PeerJ. 2021 Aug 25:9:e11983. doi: 10.7717/peerj.11983. eCollection 2021.

Abstract

Background: The genome of the human malaria parasite Plasmodium falciparum is poorly annotated, in particular, the 5' capped ends of its mRNA transcripts. New approaches are needed to fully catalog P. falciparum transcripts for understanding gene function and regulation in this organism.

Methods: We developed a transcriptomic method based on next-generation sequencing of complementary DNA (cDNA) enriched for full-length fragments using eIF4E, a 5' cap-binding protein, and an unenriched control. DNA sequencing adapter was added after enrichment of full-length cDNA using two different ligation protocols. From the mapped sequence reads, enrichment scores were calculated for all transcribed nucleotides and used to calculate P-values of 5' capped nucleotide enrichment.
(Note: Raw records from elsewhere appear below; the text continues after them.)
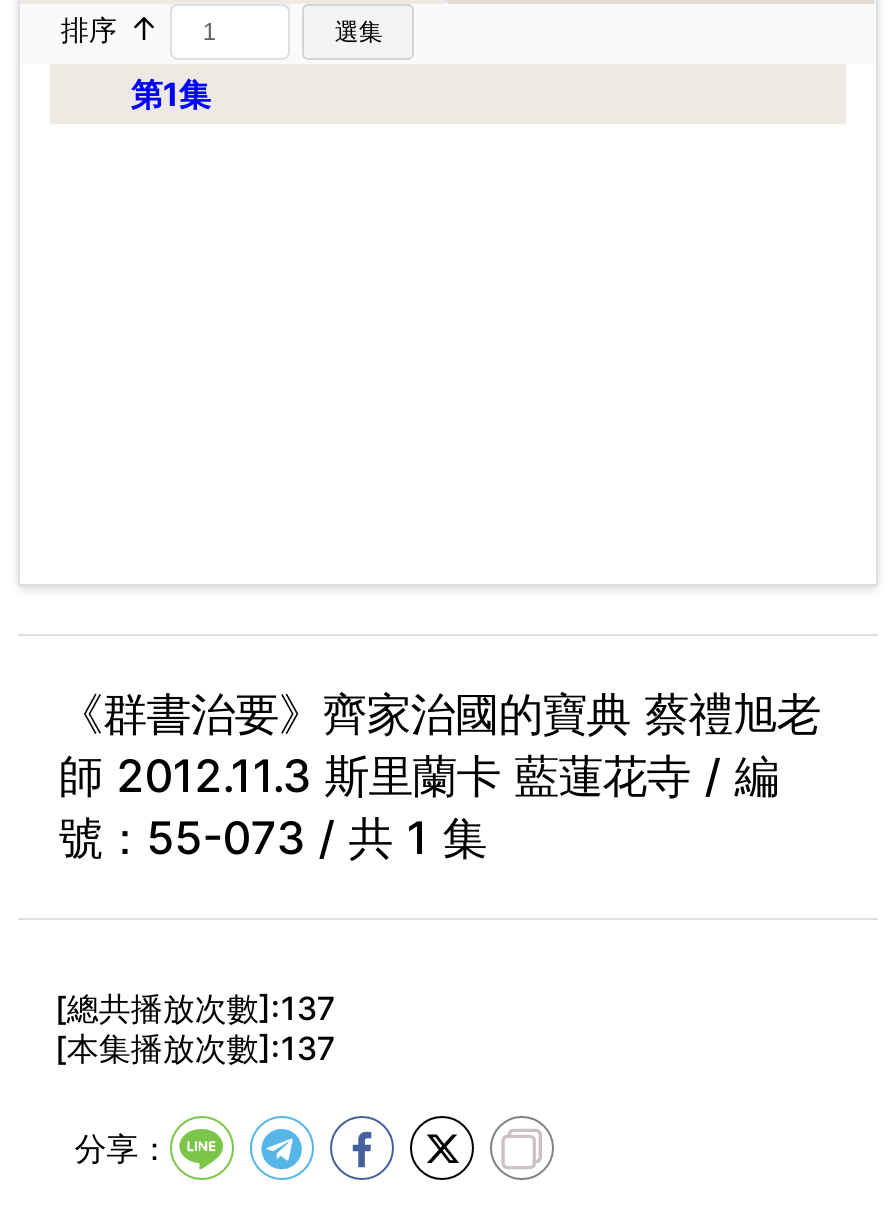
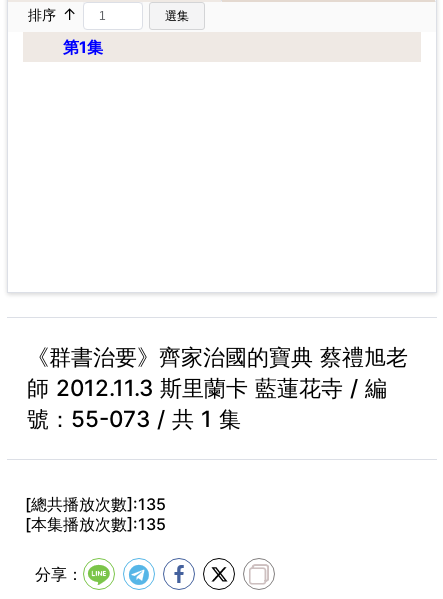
- [總共播放次數]:137
+ [總共播放次數]:135

- [本集播放次數]:137
+ [本集播放次數]:135
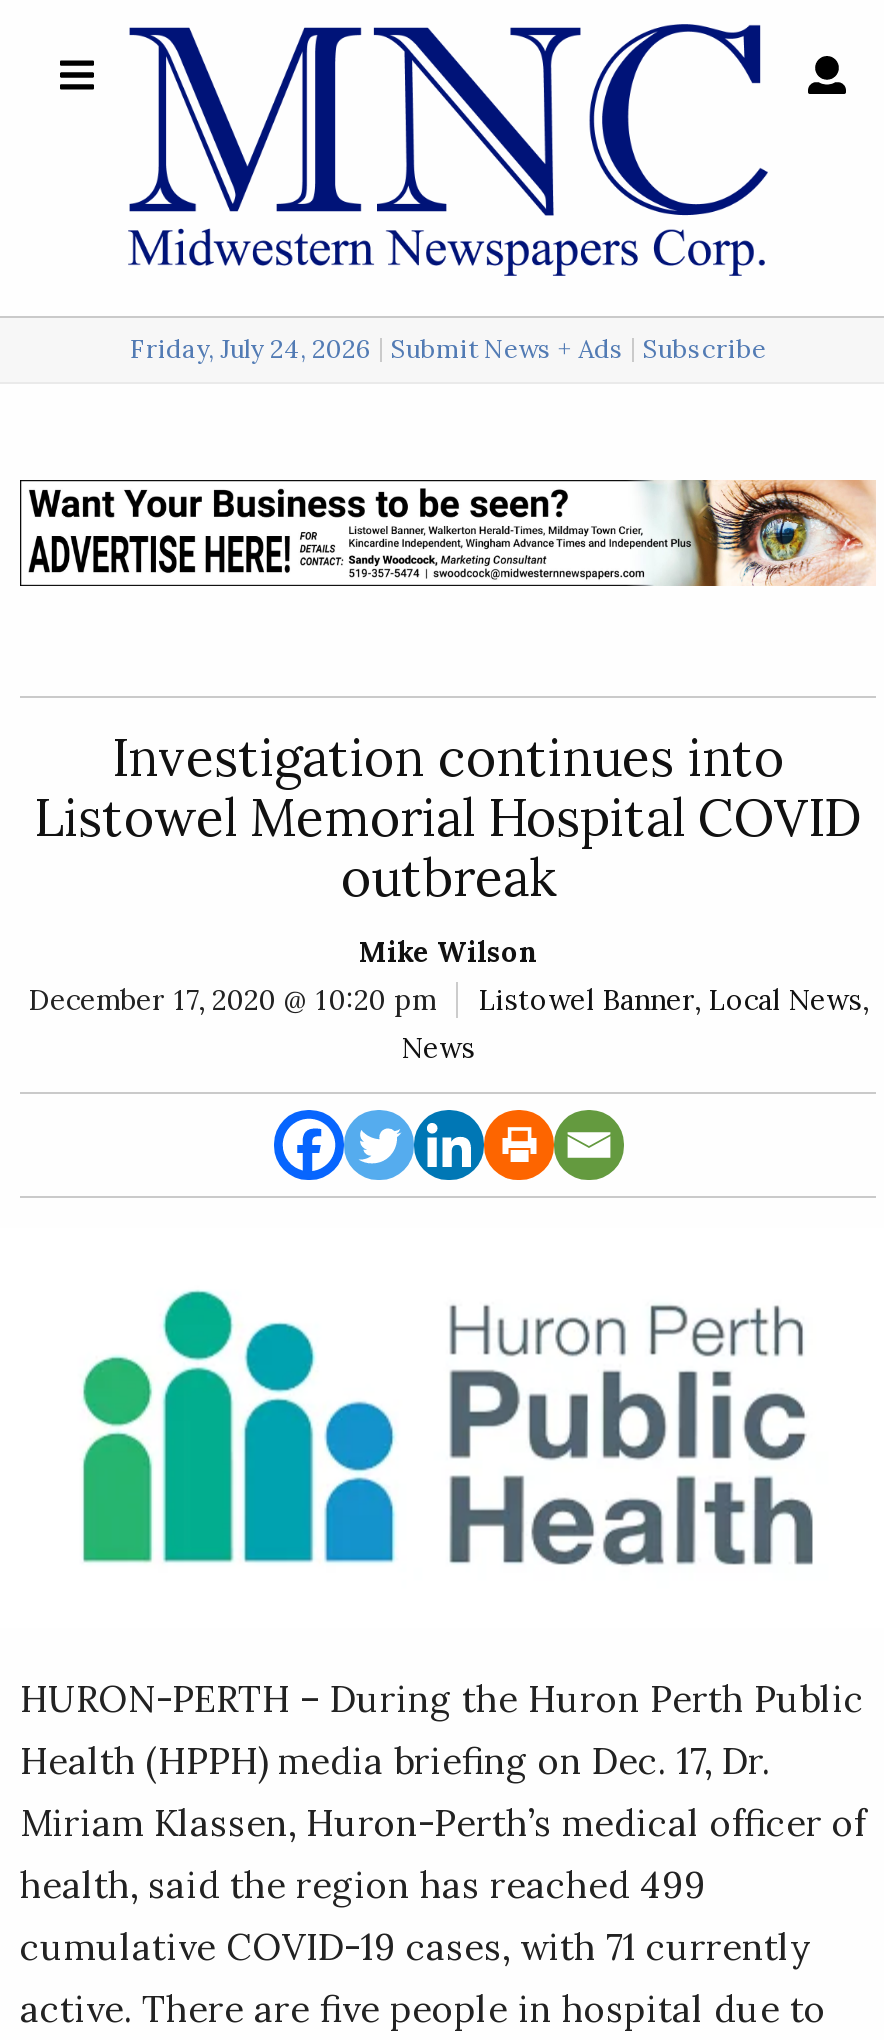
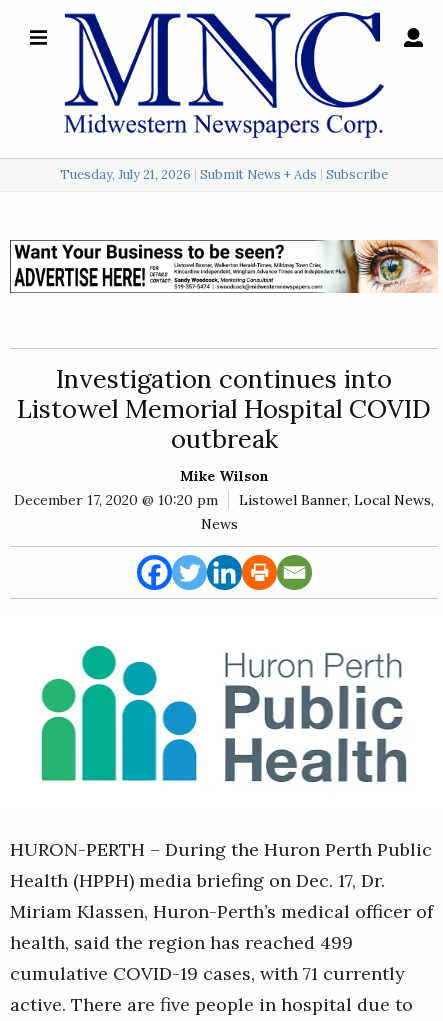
- Friday, July 24, 2026 Submit News + Ads Subscribe
+ Tuesday, July 21, 2026 Submit News + Ads Subscribe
Sensitivity and accuracy were increased by combining P-values from replicate experiments. Data were obtained for P. falciparum ring, trophozoite and schizont stages of intra-erythrocytic development.
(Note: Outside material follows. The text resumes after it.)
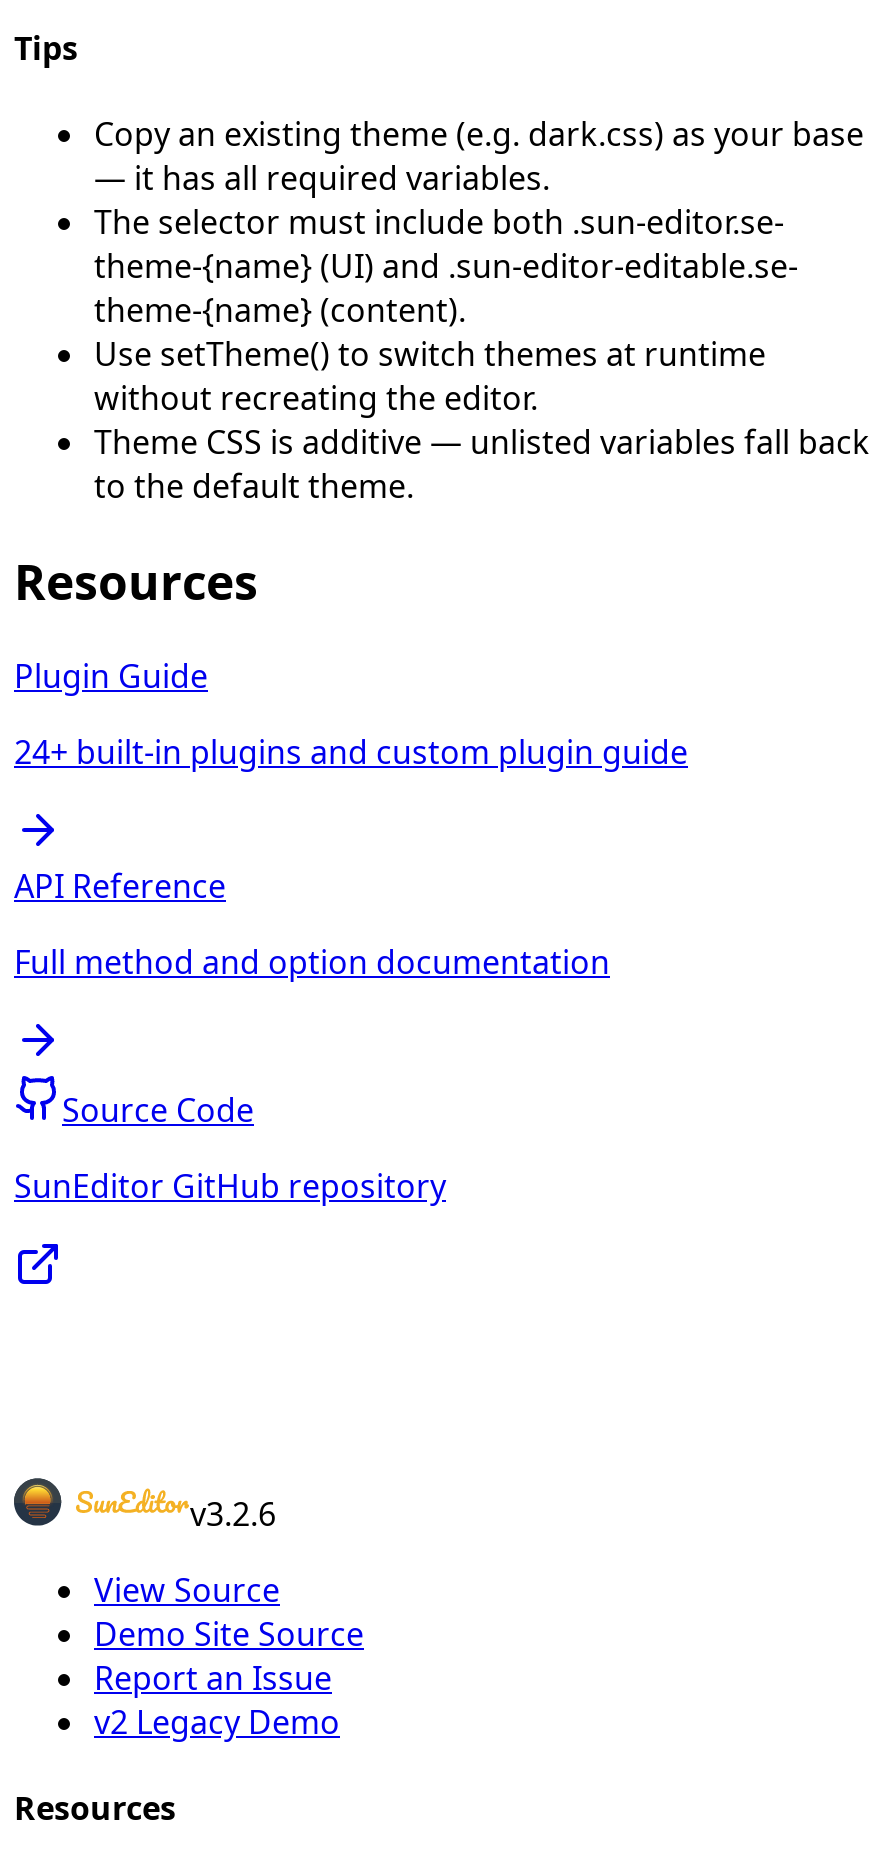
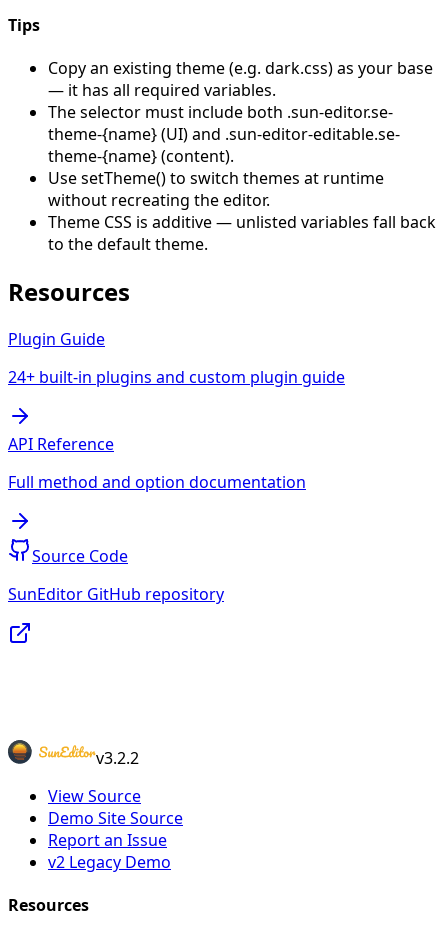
- v3.2.6
+ v3.2.2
Results: 5' capped nucleotide signals were mapped to 17,961 non-overlapping P. falciparum genomic intervals. Analysis of the dominant 5' capped nucleotide in these genomic intervals revealed the presence of two groups with distinctive epigenetic features and sequence patterns. A total of 4,512 transcripts were annotated as 5' capped based on the correspondence of 5' end with 5' capped nucleotide annotated from full-length cDNA data.

Discussion: The presence of two groups of 5' capped nucleotides suggests that alternative mechanisms may exist for producing 5' capped transcript ends in P. falciparum. The 5' capped transcripts that are antisense, outside of, or partially overlapping coding regions may be important regulators of gene function in P. falciparum.

Keywords: 5′ capped nucleotide; Full-length cDNA; Malaria; Plasmodium falciparum; Transcriptomics; eIF4E.

Grants and funding

This work was supported by the Platform Technology Management section, National Center for Genetic Engineering and Biotechnology (BIOTEC), Thailand. [P1201270 and P1551103, both projects jointly to Philip J. Shaw and Jittima Piriyapongsa]; the Thailand Research Fund [RSA5880064 to Chairat Uthaipibull]; and the National Science and Technology Development Agency, (Thailand) [P1300832 to Chairat Uthaipibull, P1850116 (Research Chair Grant) and P1450883 to Sumalee Kamchonwongpaisan]. The funders had no role in study design, data collection and analysis, decision to publish, or preparation of the manuscript.